ПРИГЛАШАЕМ РАЗДАВАТЬ ПРАСАД НА ФЕСТИВАЛЕ

Дорогие преданные!

6 августа ЗАВЕРШАЕТСЯ регистрация в департаменте «РАЗДАЧА-ПРАСАДА» фестиваля "Садху-санга 2018".

Мы все видим что качество раздачи прасада нужно поднимать как на техническом уровне так и на духовном уровне, поэтому мы решили сделать три простых, но ответственных шага, пройдя которые вы будете записаны в департамент раздачи прасада! И тогда мы все получим особую милость слуг, слуг, слуг Шри Шри Радха Кришны!

Три шага.
1)    Заполнить анкету до 6 августа 
https://docs.google.com/forms/d/14YF...iKvqvAHso/edit
2)    Прочитать материал по раздачи прасада, который придёт вам на почту 11 августа.
3)    Участвовать в предварительном собрании до садху санге 18-19 АВГУСТА. На почту прийдёт приглашение. 
ТОЛЬКО ПОСЛЕ ЭТОГО ВЫ БУДЕТЕ ЗАПИСАНЫ В ДЕПАРТАМЕНТ РАЗДАЧИ ПРАСАДА! 

Вакансии в департаменте раздачи прасада: 
1)    Старший раздатчик(с опытом) Ответственный за один стол раздачи. Занятость в день: Утро 40 мин, обед 1 час, настройка 20 мин 
2)    Раздатчик. Занятость в день: Утро 40 мин, обед 1 час, настройка 20 мин
3)    Перекладка прасада(для сильных вайшнавов) Занятость в день: Утро 20 мин, обед 30 час, настройка 20 мин
4)    Менеджер зала, то кто усаживает и заботится о комфорте преданных в зале. Занятость в день: Утро 40 мин, обед 1 час, настройка 20 мин
5)    Мытье подносов. Занятость в день: Утро 40 мин, обед 1 час, настройка 20 мин

Будем рады совместному служению с вами!)

По всем вопросам служения вы можете написать на почту Даял Нрисимхе дасу: 
d.n.dasa@gmail.com

----------


## Kripa Sindhu das

ДОПОЛНЕНИЕ СПИСКА ПОЧЕТНЫХ ГОСТЕЙ

Дорогие преданные!

С радостью сообщаем вам, что в фестивале "Садху-санга 2018" примет участие Е.М. Прабхавишну дас.
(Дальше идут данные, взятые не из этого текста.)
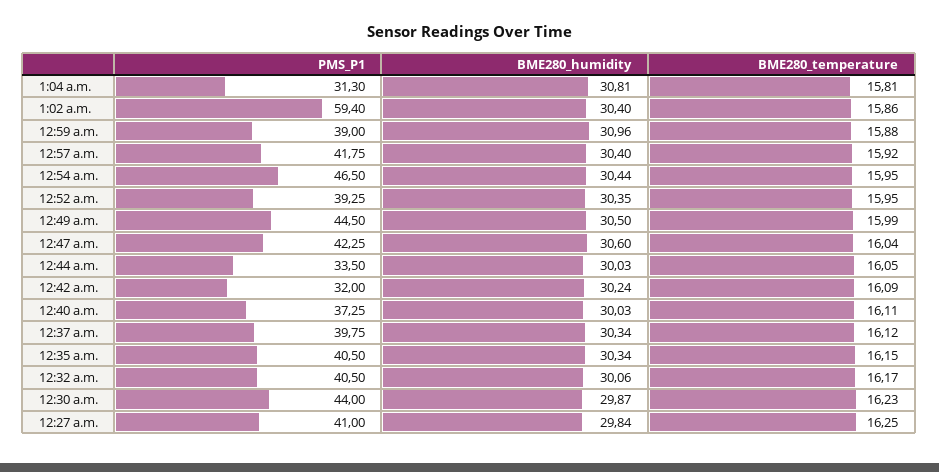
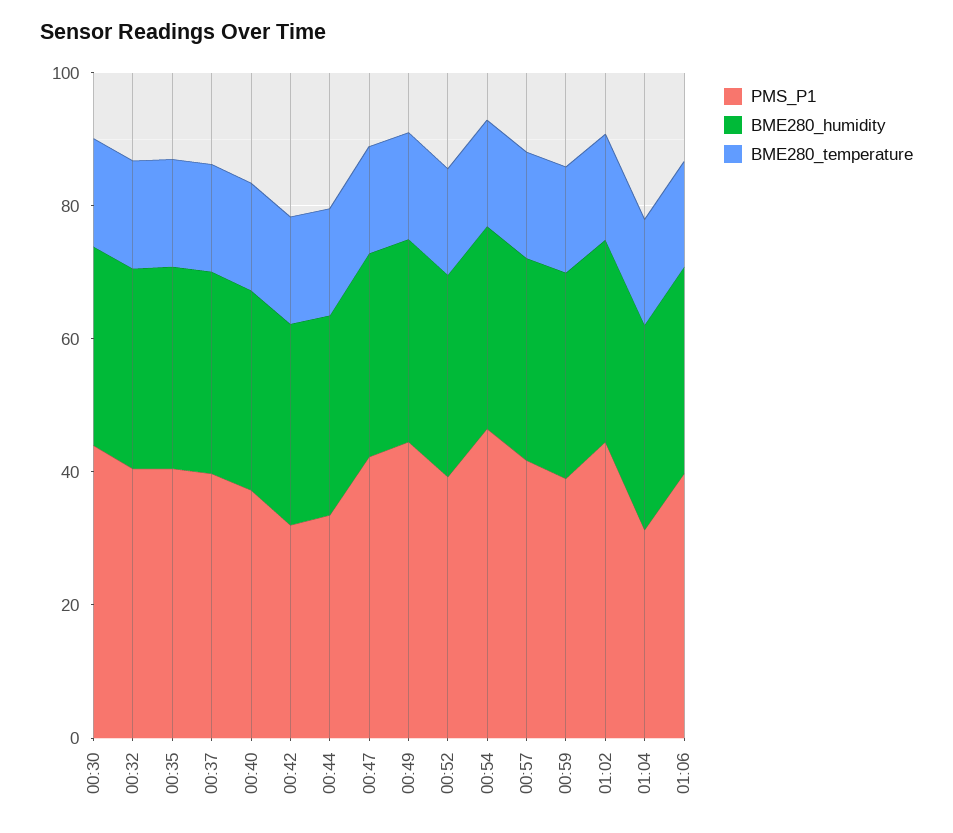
PMS_P1, 1:02 a.m.: 59.4 -> 45
PMS_P1, 12:27 a.m.: 41 -> none
BME280_humidity, 12:27 a.m.: 29.84 -> none
BME280_temperature, 12:27 a.m.: 16.25 -> none
PMS_P1, 01:06: none -> 40
BME280_humidity, 01:06: none -> 30
BME280_temperature, 01:06: none -> 15

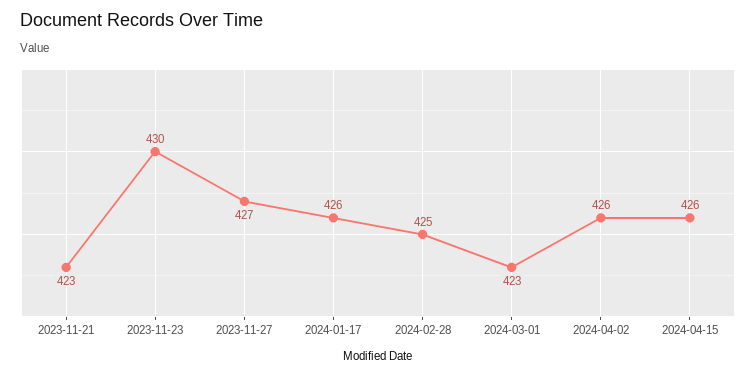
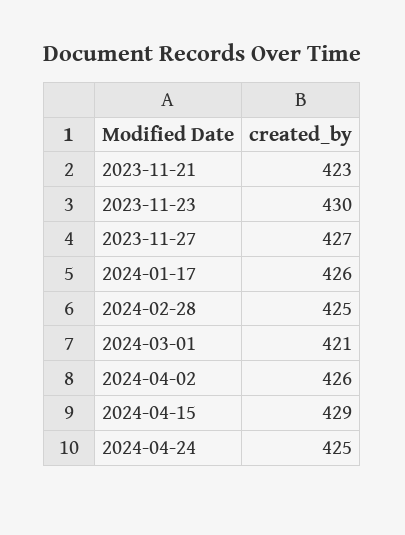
2024-03-01: 423 -> 421
2024-04-15: 426 -> 429
2024-04-24: none -> 425

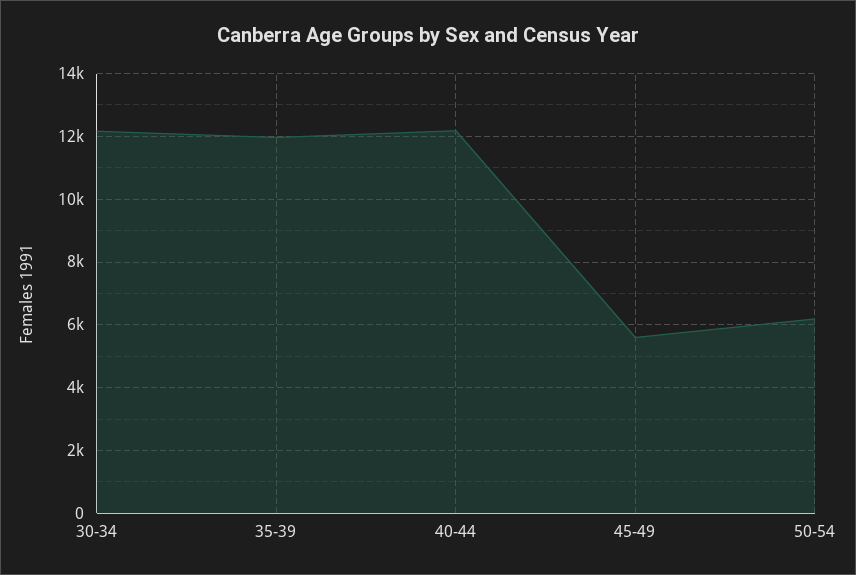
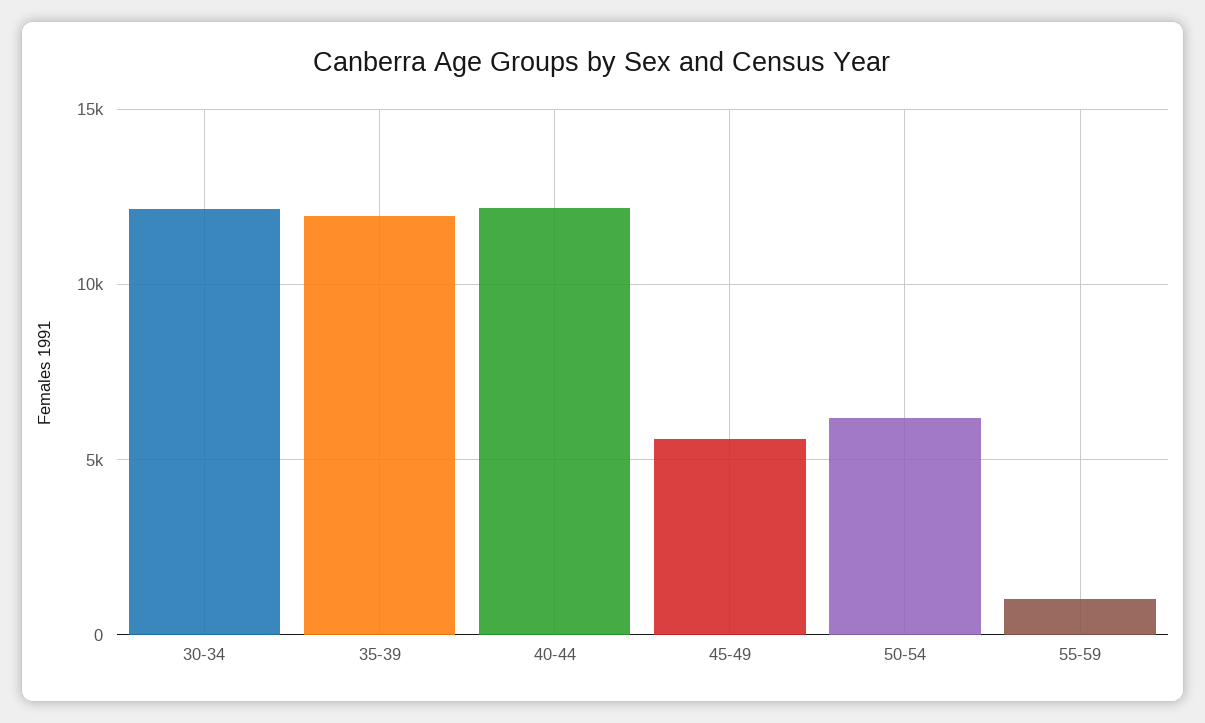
55-59: none -> 1000

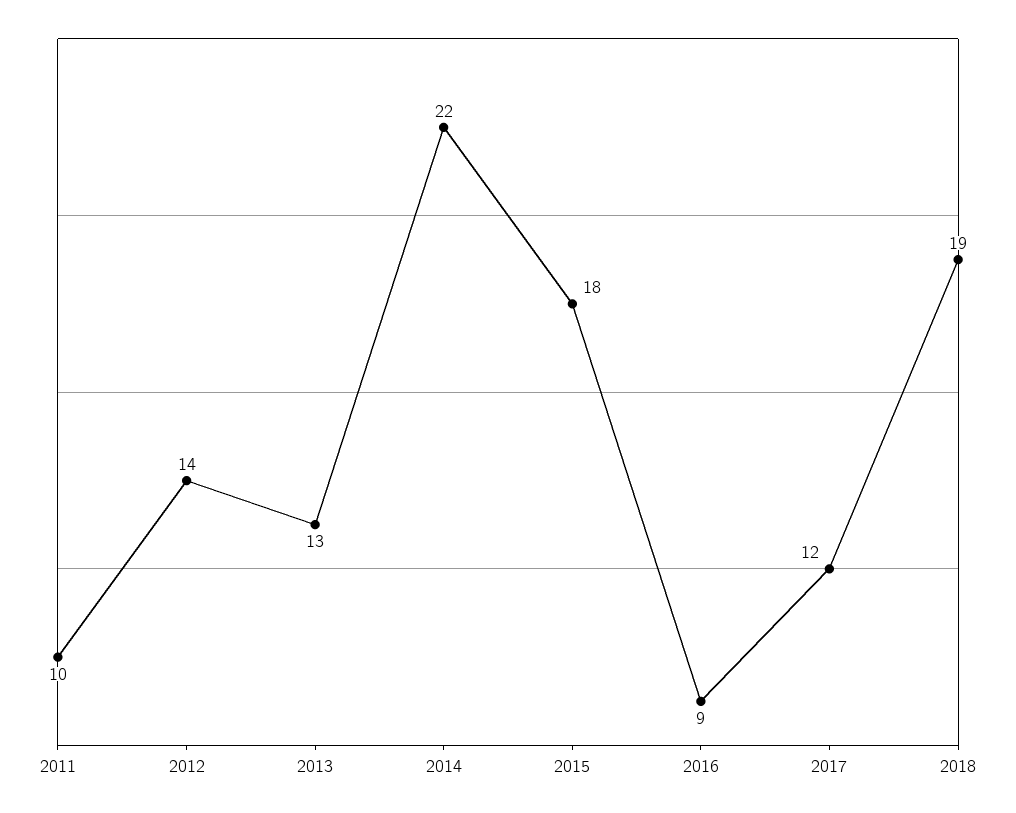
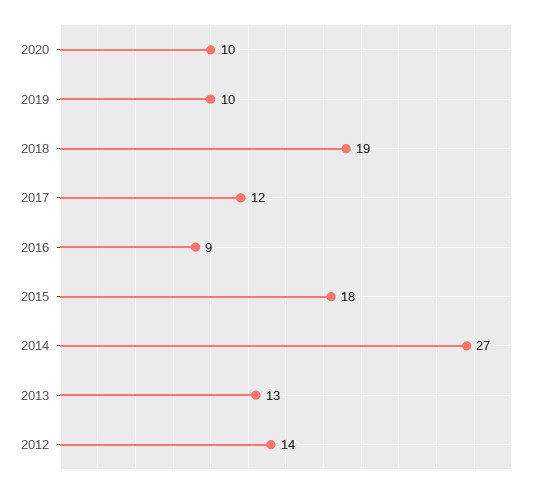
2011: 10 -> none
2014: 22 -> 27
2020: none -> 10
2019: none -> 10

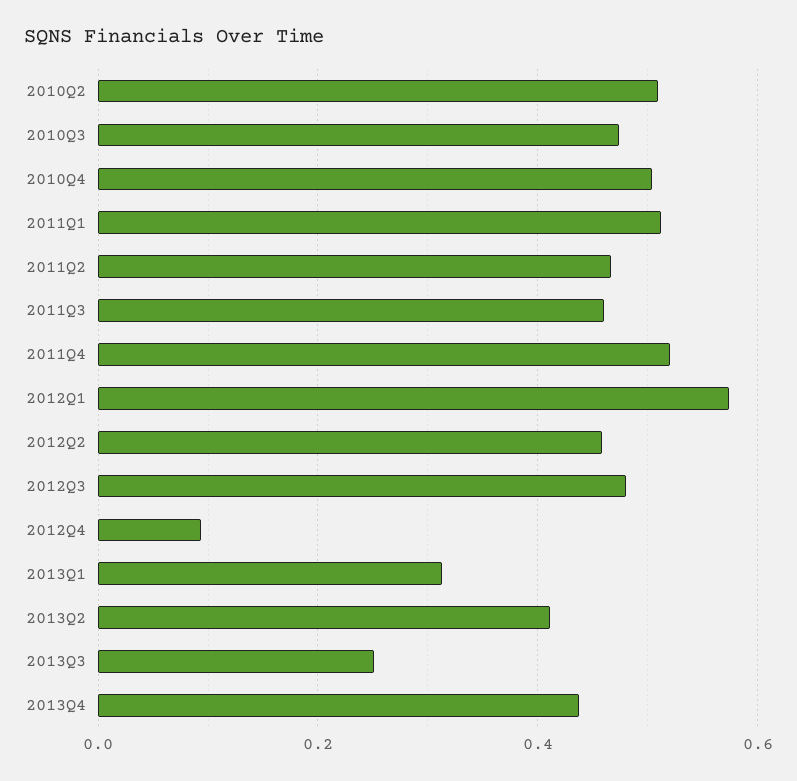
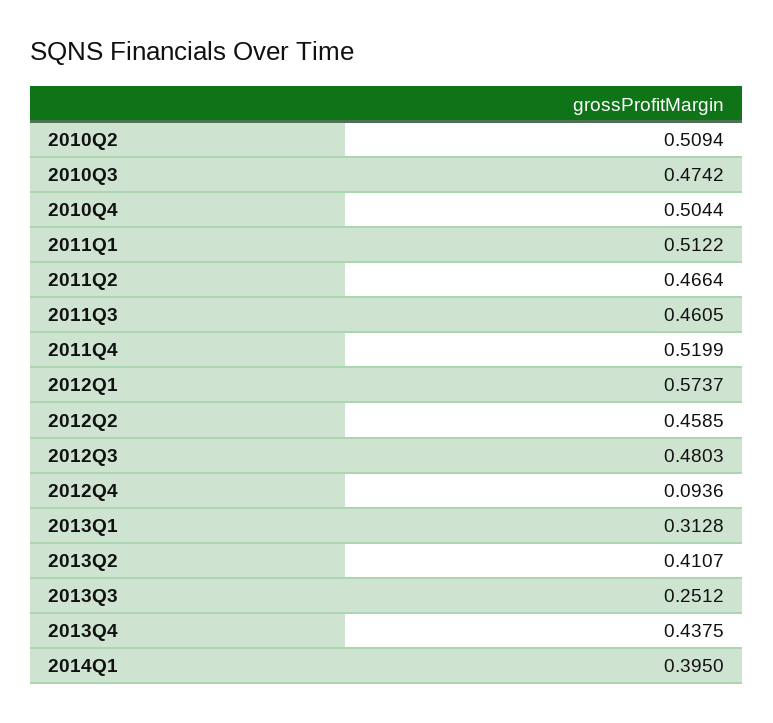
2014Q1: none -> 0.395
Со списком остальных почетных гостей фестиваля можно ознакомиться здесь http://sadhu-sanga.ru/2018/06/09/gosti-2018/

Ваши слуги,
оргкомитет фестиваля "Садху-санга"

----------


## Kripa Sindhu das

ПРИГЛАШАЕМ НА СЛУЖЕНИЕ В КАФЕ

Харе Кришна, дорогие преданные!
У вас есть возможность начать своё служение за несколько дней до фестиваля "Садху-санга 2018" - заняться приготовлением сладостей в ашраме города Новороссийска! 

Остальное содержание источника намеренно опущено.